# What you are asked to do:
Copy nothing but the line with "Innovate LSU4.9 Upgrade" and the lines that follow it to the end of the entries below, and keep the pictures out.

------ Given data

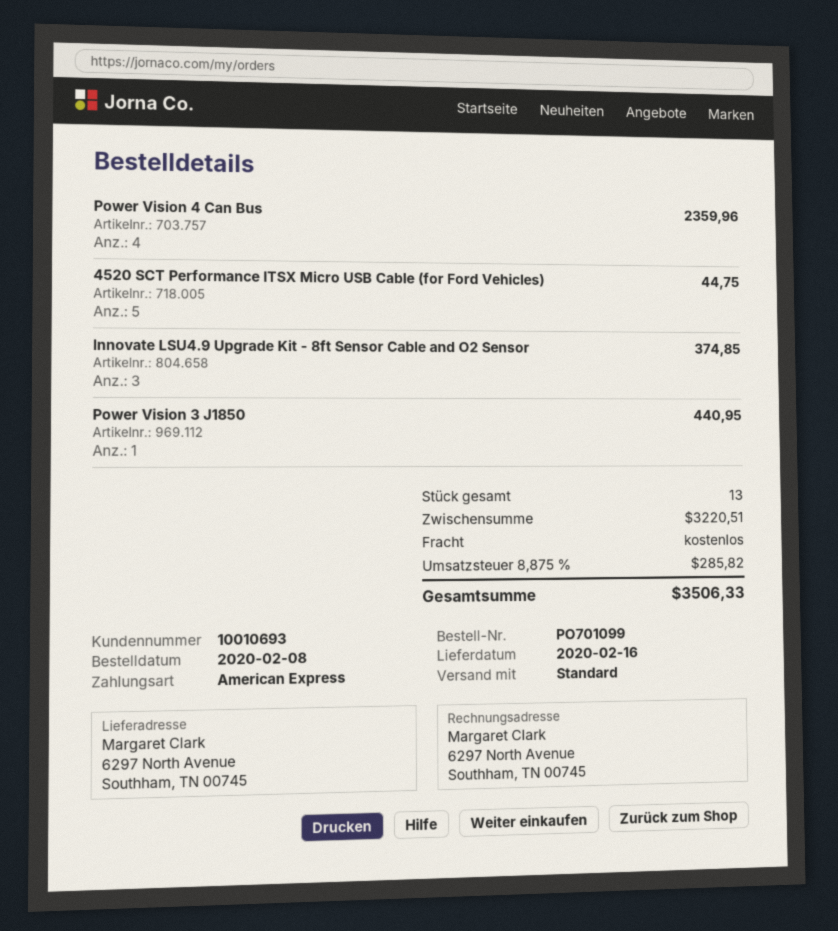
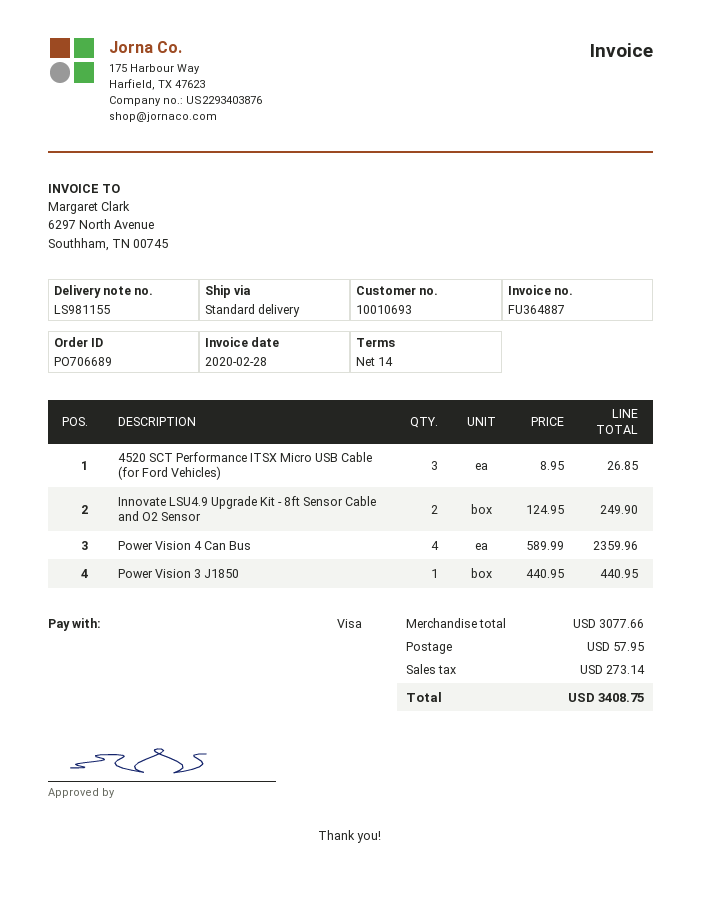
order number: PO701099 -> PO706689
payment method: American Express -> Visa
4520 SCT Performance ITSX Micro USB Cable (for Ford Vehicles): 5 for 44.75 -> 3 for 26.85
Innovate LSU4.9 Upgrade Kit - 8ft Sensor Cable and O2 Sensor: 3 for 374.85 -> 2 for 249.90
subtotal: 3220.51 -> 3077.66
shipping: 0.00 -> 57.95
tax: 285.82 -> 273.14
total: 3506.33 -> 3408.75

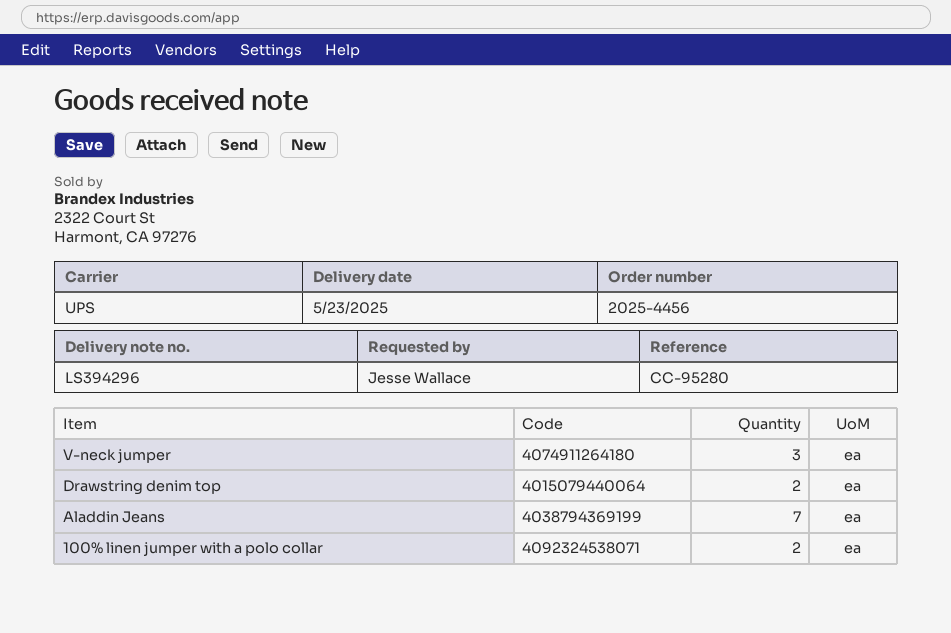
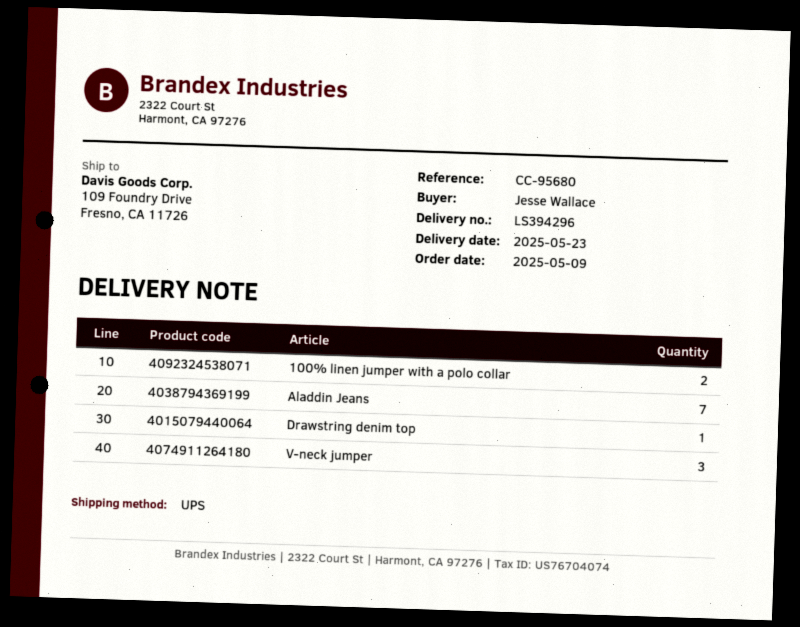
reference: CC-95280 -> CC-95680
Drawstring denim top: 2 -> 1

------------

# Task response:
Innovate LSU4.9 Upgrade Kit - 8ft Sensor Cable and O2 Sensor: 3 for 374.85 -> 2 for 249.90
subtotal: 3220.51 -> 3077.66
shipping: 0.00 -> 57.95
tax: 285.82 -> 273.14
total: 3506.33 -> 3408.75

reference: CC-95280 -> CC-95680
Drawstring denim top: 2 -> 1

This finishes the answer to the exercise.